Today, we observe that, after reaching a certain income level, income gains in families do not impact longevity all that much. The major revolution occurs at the base of the pyramid, when states are able to reduce the poverty line.

See the Preston curve in Figure 1. It shows that, on average, people born in rich nations live longer than in poor nations. However, the direct evolution relationship between GDP and life expectancy has a limit. There are examples where income did not translate in an increase of longevity. This is well illustrated in the example of developed nations in Figure 2.

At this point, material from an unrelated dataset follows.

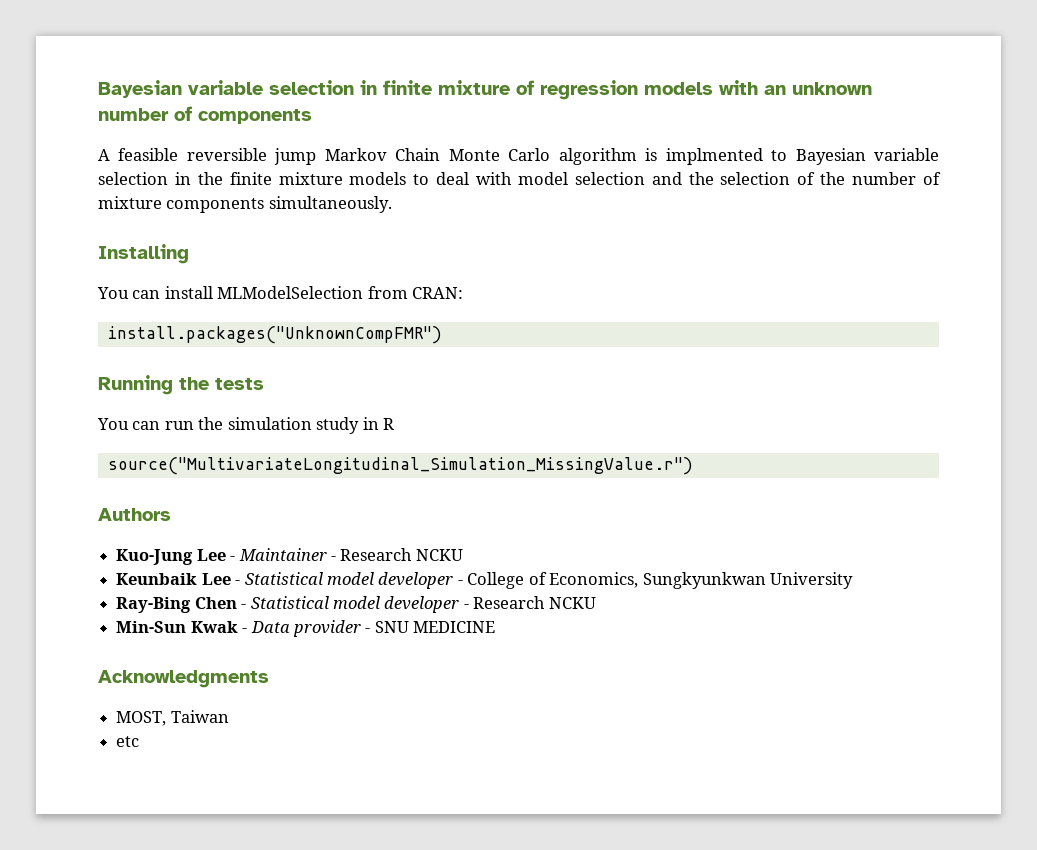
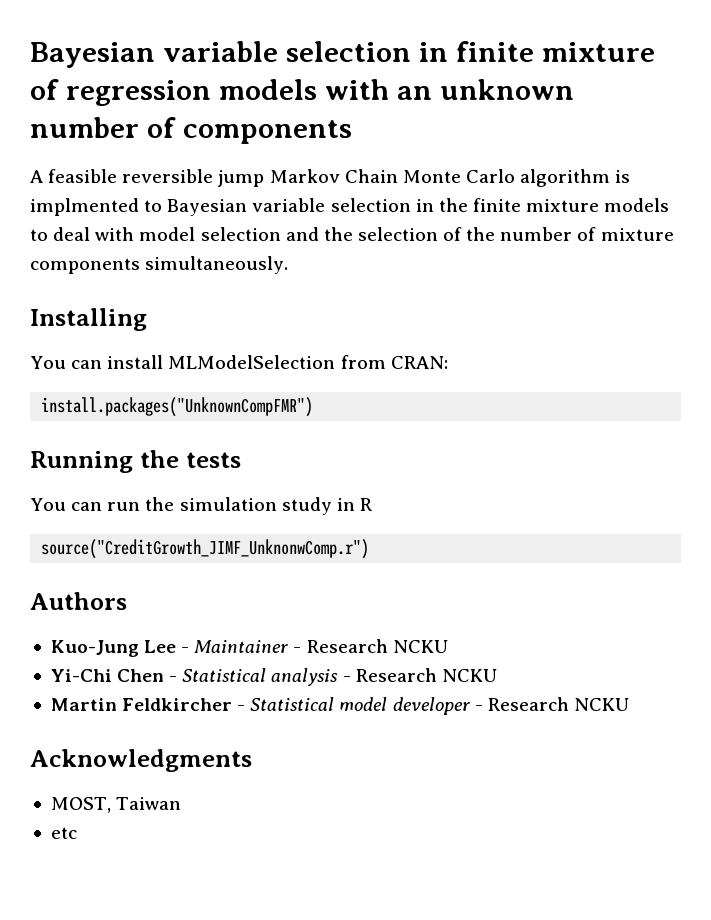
[107,457,693,475] source("MultivariateLongitudinal_Simulation_MissingValue.r") -> [41,539,370,559] source("CreditGrowth_JIMF_UnknonwComp.r")
[116,572,854,589] [116,597,237,613] Keunbaik Lee - Statistical model developer - College of Economics, Sungkyunkwan University // Ray-Bing Chen -> [50,668,497,686] [50,698,233,711] Yi-Chi Chen - Statistical analysis - Research NCKU // Martin Feldkircher
[116,620,496,637] // Min-Sun Kwak - Data provider - SNU MEDICINE -> (629, 704) none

Figure 1: Preston curve in 2012

Source: Euromonitor International
Note: GDP is measured at purchasing power parity and reflects differences in price level between countries

Figure 2: Life expectancy in developed countries, 2012

Source: Euromonitor International

Criteria for being considered a developed country. There’s one important detail not apparent in the two charts above – the definition of a developed country. To be part of the group of developed countries, in addition to income, it is necessary to have export diversification, as well as a degree of integration into the global financial system, according to the International Monetary Fund.

For example, economies rich in mineral resources, with a high per capita GDP, exceed the standard limit of US$20,000 but do not make the list of “developed countries”. This is because they do not fulfill the export diversification criterion. Therefore, not all industrial nations appear in the Preston curve graph.

Direct comparison of money and longevity. Let’s consider only specific income bands and life expectancy. Using the Euromonitor database (Passport), we took data for 47 countries where per capita GDP and PPP terms exceeds US$ 20,000, US$ 30,000 and US$ 40,000. We compared the data with local life expectancy. Nations with income above US$ 20,000 have a much steeper curve than the list of developed countries. However, when per capita GDP exceeds US$ 30,000, the gain in longevity is insignificant.

DID YOU KNOW THAT…

…Hong Kong is #1 in longevity?

In 2012, one of the main financial centers of the world, Hong Kong, had the highest life expectancy in the world. A child born in Hong Kong could live on average 83.6 years. In second place came Italy, followed by Switzerland, Japan and France, which are countries with very significant income variation. Among developed countries, United States does not follow the standard behavior of income and life expectancy – having a high per capita GDP and low longevity. The three nations of Eastern Europe – Czech Republic, Slovakia and Estonia –, which recently adhered to the developed countries group, present lower income and life expectancies.